Twelve months ago shareholders battled with their umbrellas with the rain poured down on them as they struggled across from Waterloo station to the Barclays annual meeting at the Royal Festival Hall.
Even the protesters dressed as eagles and riding Boris bikes (sponsored by Barclays) found the garlands of fake banknotes around their necks turned rapidly into papier-mâché.
The mood inside the meeting matched the weather. Shareholders were angry. They barracked the directors, led by then chairman Marcus Agius. They voted in their thousands against a pay report which handed then chief executive Bob Diamond £17.7m in pay, perks and bonuses.
Yesterday the sun shone on the South Bank. The protesters whose point about Barclays speculating on food prices had been missed last year stuck baguettes in their bicycle baskets to make it clear.
Investors were almost as keen to collect their takeaway lunch bags and picnic on the bank of the Thames as they were to ask questions. One even joked: "I am expecting to see Sir [sic] Diamond here as a private shareholder." No chance.
They were still very angry about pay, but they were also prepared to give the new chairman, Sir David Walker, and new chief executive, Antony Jenkins, a fair hearing. And even, towards the end of the two-hour-plus meeting, they managed to laugh along with their 73-year-old chairman when he noted that "most of you here are younger than me".
The year on which yesterday's meeting was reflecting, 2012, was truly Barclays' annus horribilis.

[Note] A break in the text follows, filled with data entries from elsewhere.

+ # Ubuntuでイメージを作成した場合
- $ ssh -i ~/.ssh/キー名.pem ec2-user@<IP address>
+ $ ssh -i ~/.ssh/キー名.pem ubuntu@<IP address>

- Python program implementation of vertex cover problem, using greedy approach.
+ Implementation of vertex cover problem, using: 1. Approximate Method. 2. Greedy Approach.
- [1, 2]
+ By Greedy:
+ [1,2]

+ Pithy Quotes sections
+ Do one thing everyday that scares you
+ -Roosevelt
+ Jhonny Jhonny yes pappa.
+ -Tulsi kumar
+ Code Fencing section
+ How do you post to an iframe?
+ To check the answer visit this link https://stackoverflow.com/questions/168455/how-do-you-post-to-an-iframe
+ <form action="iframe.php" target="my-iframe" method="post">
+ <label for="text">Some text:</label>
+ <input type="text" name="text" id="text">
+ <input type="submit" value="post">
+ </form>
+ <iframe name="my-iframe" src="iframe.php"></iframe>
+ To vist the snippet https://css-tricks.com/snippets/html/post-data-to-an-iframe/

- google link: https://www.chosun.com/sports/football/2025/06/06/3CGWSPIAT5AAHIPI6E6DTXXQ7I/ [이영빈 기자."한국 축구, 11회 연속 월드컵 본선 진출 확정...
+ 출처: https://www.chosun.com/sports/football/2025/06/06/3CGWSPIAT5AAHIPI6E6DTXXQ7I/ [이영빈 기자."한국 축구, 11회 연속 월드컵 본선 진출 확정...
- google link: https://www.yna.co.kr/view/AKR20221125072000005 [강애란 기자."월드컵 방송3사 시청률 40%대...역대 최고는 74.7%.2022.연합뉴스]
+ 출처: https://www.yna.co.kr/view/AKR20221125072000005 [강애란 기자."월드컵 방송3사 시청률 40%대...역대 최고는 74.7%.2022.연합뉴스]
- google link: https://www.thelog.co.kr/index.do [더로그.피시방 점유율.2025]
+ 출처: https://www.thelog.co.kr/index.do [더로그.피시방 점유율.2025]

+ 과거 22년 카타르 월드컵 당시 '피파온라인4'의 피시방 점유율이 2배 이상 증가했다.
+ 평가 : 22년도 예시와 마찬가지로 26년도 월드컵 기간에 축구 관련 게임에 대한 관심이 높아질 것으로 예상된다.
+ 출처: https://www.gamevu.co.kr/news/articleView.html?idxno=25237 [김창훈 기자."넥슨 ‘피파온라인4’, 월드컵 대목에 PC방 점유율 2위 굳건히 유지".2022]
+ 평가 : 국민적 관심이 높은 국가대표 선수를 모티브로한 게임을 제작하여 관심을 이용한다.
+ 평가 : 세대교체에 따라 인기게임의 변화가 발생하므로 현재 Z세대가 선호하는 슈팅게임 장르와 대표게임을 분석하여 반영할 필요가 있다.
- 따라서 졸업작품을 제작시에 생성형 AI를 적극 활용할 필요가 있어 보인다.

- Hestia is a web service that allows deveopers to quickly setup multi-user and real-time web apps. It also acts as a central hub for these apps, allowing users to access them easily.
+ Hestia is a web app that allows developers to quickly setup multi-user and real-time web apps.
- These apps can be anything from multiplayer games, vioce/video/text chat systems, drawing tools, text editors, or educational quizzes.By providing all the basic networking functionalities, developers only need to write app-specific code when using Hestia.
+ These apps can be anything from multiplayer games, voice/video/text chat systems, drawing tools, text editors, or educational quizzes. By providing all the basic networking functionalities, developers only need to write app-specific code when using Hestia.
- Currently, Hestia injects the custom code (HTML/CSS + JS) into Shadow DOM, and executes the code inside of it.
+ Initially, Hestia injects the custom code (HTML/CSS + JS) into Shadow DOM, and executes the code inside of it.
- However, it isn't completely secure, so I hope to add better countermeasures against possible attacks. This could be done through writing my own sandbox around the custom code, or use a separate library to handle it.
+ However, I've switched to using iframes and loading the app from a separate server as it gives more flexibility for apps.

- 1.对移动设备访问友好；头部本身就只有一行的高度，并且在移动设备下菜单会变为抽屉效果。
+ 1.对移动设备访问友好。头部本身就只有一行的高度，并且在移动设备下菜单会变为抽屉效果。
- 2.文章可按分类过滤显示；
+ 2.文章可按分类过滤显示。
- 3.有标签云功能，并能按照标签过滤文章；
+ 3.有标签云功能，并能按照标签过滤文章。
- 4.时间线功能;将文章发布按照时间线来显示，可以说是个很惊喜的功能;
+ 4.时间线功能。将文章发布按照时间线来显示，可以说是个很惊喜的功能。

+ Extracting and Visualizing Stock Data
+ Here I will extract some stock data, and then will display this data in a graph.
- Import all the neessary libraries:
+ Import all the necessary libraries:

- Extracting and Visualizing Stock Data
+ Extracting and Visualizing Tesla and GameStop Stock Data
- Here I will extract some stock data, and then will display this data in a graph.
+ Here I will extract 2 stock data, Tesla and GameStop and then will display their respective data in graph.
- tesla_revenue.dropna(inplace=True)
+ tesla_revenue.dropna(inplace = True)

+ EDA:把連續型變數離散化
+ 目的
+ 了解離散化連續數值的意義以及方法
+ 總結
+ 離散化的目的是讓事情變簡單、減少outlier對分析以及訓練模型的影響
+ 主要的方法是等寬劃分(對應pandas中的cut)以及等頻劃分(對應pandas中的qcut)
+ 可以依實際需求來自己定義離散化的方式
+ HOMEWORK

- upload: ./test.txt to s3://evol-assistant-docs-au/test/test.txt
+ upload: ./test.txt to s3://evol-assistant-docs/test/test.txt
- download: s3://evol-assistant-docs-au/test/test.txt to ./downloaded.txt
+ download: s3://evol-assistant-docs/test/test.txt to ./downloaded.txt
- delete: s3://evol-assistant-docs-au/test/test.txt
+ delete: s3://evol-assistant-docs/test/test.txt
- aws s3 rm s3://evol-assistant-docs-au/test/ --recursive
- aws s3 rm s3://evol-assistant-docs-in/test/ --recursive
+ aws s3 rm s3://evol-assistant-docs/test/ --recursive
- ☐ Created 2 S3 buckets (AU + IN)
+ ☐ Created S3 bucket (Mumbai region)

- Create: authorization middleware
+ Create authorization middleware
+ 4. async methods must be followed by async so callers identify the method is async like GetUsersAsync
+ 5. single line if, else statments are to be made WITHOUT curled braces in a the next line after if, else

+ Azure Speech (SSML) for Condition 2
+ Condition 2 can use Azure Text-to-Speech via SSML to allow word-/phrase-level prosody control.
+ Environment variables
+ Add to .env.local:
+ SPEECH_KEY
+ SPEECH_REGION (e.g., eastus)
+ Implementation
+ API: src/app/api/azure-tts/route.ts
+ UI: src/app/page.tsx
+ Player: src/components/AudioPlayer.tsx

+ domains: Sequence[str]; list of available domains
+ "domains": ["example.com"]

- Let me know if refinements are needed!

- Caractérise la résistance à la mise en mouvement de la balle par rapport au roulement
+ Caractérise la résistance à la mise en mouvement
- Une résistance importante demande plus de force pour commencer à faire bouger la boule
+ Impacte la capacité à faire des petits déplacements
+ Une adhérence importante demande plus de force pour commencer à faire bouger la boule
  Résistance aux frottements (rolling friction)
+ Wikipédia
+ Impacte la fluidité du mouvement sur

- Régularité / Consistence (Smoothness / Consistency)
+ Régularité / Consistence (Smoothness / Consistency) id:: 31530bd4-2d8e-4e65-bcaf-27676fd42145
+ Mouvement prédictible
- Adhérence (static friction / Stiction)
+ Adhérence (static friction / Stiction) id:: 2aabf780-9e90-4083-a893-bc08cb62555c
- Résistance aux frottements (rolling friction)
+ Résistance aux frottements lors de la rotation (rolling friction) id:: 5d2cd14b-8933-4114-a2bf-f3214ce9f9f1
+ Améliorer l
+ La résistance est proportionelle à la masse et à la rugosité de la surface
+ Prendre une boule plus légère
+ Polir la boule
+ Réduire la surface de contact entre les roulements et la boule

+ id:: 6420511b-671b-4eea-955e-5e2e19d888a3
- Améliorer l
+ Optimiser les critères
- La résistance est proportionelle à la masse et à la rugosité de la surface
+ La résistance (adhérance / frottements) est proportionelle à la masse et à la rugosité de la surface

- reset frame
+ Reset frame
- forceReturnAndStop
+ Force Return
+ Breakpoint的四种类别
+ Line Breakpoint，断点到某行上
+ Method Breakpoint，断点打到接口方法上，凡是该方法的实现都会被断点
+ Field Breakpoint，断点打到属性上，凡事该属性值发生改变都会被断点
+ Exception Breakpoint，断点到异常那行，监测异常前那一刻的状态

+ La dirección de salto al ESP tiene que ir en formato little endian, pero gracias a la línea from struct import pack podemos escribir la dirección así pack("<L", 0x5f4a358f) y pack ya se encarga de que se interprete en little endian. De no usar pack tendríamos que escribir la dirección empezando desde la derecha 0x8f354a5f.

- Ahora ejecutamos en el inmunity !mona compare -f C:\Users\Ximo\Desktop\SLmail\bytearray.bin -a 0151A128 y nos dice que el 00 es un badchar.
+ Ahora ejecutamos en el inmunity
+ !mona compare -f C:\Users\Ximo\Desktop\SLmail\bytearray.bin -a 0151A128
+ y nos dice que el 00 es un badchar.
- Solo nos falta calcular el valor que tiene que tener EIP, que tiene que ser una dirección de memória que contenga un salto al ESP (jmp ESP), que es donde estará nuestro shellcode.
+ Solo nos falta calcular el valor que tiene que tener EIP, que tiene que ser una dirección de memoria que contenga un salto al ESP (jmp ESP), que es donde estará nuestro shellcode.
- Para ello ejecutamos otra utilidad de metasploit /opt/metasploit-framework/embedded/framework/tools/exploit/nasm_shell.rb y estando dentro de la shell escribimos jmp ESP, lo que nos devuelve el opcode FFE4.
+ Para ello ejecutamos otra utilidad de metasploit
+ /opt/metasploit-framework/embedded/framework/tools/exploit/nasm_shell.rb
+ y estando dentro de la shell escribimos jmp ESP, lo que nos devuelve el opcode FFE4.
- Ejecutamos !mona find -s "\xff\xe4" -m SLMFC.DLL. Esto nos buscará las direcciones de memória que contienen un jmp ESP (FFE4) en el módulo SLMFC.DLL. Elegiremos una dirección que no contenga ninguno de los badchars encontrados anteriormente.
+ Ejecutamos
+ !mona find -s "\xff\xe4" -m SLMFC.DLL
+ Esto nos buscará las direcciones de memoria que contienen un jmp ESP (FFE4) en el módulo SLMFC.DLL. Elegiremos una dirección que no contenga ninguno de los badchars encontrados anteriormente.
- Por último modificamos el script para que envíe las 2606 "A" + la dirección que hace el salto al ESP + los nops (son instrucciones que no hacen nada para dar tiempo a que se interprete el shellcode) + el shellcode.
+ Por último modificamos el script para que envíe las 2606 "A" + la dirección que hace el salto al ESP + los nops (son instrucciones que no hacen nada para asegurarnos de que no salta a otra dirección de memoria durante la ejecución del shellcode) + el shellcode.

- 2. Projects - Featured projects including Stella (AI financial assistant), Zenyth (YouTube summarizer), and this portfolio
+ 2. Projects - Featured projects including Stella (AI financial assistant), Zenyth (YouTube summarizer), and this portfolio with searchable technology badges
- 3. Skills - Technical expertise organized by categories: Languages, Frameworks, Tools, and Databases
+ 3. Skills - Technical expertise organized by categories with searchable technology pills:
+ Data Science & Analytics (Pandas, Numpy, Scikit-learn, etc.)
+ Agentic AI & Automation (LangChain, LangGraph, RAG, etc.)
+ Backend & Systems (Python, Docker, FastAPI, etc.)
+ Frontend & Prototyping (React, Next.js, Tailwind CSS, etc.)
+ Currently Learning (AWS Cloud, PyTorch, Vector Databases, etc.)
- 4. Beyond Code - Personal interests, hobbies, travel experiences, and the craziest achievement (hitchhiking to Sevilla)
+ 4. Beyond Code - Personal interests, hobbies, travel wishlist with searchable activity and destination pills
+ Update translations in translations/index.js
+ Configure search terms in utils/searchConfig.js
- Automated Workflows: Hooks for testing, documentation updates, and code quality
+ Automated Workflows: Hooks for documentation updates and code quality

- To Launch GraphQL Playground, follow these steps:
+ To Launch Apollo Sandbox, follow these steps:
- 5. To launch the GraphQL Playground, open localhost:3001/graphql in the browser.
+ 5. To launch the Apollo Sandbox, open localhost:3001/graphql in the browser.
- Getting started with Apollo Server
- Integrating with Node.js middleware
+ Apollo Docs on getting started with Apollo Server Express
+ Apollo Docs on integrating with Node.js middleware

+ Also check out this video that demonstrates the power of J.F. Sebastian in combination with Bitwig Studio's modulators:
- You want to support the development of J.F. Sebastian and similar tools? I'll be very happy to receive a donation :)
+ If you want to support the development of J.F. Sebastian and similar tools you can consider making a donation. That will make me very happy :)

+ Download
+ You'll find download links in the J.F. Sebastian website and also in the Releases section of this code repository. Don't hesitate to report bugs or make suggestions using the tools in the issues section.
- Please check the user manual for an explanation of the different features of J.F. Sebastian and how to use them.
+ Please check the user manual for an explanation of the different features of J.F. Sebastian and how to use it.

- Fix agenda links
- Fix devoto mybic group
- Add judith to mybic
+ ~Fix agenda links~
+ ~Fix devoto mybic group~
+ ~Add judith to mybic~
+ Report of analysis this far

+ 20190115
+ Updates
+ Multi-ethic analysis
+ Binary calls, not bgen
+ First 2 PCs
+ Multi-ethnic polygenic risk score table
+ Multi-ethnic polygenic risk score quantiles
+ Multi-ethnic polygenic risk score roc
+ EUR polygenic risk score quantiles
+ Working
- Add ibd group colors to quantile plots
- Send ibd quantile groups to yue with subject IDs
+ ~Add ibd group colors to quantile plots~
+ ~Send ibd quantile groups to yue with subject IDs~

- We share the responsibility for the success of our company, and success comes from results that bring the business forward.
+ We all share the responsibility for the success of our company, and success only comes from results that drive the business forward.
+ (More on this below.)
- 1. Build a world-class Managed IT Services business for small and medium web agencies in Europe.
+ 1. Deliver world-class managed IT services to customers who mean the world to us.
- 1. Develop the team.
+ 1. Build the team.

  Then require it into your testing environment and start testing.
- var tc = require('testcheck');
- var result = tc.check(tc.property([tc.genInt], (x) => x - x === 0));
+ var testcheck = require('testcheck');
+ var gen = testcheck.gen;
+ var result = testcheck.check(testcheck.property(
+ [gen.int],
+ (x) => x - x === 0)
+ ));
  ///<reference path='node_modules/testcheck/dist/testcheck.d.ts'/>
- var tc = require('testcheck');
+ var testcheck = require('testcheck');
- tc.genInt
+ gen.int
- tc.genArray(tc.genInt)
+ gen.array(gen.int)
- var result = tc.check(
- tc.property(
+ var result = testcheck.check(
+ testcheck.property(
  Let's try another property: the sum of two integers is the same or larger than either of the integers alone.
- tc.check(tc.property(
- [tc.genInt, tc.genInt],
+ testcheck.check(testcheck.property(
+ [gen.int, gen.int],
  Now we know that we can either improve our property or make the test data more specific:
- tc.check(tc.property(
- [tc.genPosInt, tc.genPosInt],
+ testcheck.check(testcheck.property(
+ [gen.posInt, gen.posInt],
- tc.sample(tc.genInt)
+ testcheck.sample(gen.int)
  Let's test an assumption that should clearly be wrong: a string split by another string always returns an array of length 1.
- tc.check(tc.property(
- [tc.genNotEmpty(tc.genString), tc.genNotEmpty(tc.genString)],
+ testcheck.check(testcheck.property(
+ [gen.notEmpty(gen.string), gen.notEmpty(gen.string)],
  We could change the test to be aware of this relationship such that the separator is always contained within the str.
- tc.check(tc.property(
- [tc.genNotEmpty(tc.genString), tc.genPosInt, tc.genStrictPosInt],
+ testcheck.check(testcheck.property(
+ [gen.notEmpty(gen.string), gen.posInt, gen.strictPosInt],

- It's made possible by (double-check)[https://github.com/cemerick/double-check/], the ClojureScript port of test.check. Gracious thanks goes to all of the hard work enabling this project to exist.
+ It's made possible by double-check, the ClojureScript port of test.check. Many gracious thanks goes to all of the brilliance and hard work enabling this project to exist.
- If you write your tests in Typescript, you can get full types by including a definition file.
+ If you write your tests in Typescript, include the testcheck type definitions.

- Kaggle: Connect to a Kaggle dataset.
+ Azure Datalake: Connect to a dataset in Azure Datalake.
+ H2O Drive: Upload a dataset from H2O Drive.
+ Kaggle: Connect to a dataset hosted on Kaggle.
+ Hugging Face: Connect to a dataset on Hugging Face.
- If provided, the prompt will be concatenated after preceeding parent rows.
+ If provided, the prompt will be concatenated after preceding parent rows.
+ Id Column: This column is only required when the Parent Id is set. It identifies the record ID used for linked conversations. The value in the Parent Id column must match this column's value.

It was fined £290m by regulators on both sides of the Atlantic for its role in the Libor rigging scandal. It had to increase the amount of money set aside for mis-selling payment protection to £2.5bn and make new provisions of just over £814m for mis-selling interest rate swaps to small businesses.
Messrs Agius and Diamond made increasingly fraught appearances in front of MPs as the Treasury Select Committee demanded to know why they continued to pay bankers so much even when they had been behaving badly. Eventually they both had to go, and Barclays decided that Mr Jenkins, former head of Barclays' retail operations, was the man to rebuild the shattered bank.
It is looking to have been a good choice. Mr Jenkins has acted quickly, and he continues to act. In February he unveiled his strategy to transform the bank. Last week he oversaw the departures of two of the highest-paid remaining old guard staff – Rich Ricci, head of investment banking, and Tom Kalaris – without payoffs. This week he revealed a 25 per cent fall in first-quarter profits, but almost all that came from the £500m costs so far of restructuring to shrink the investment bank in Asia and the retail bank in Europe.
Walking into the meeting, shareholders were pretty much unanimous as to their approval for what he has done thus far.
Mr Jenkins has a distinct advantage over Mr Diamond, and it is not just the size of his pay packet. He is slightly nondescript. You wouldn't glance at him twice in the street. His teeth lack the impossibly white gleam of Mr Diamond's American dentistry. In short, Mr Jenkins looks like a bank manager. Indeed, he appeared to be wearing a Barclays blue uniform tie. But then who else would you want running a bank than a bank manager?
Sir David, by contrast, is every inch a City man. But unlike his predecessor, Mr Agius, he is not the brash investment banker who made his fortune in the 1990s and 2000s. He is a true City grandee. He chaired the meeting perched on a stool – a bit like the comedian Dave Allen. This gave him a height advantage over the rest of the board, who sat conventionally on chairs, but it also made it very clear who was in charge.
His manner was almost avuncular. His eyebrows were frequently raised, and when one shareholder asked him to make Barclays' staff study commercial history, his eyes were raised to Heaven before deftly handing the question to Mr Jenkins.
They still faced the wrath, the two of them. Joan Woollard, a 76-year-old widow who said she lives on £726 a month, said any banker "who needs £1m a month is a greedy bastard".
Her fellow shareholders loved it and applauded. Sir David noted the support she attracted, but told her that Barclays, while being part of the industry which has allowed "excessive pay", had to get the balance between "moderation and attracting the best people in a highly competitive market".
He listened to the poverty lobbyists and told them that Barclays had stopped serving clients who used the food commodities markets simply for speculation. He pointed out that Mr Diamond, when he left, had given up some £20m of future bonuses. But he also declared that when he joined Barclays last year, "I determined that my focus would be on the future not the past."
Several times he used the phrase: "We must show that we can walk the walk, not just talk the talk."
When it came to the votes, shareholders – almost one third of whom had voted against the remuneration report last year – overwhelmingly backed the board. And the election of Sir David as chairman received a staggering 99.6 per cent approval.
When one shareholder accused the board of having presented them with a "complete sham at last year's meeting", Sir David responded: "With much respect I was not here then. But I can assure you that you may come back and ask us if we have delivered next year. And I am determined that we will be able to answer in the affirmative."
You can bet they will be back, Sir David. Bankers have not been forgiven but, just perhaps, Barclays is beginning to turn the mood slightly.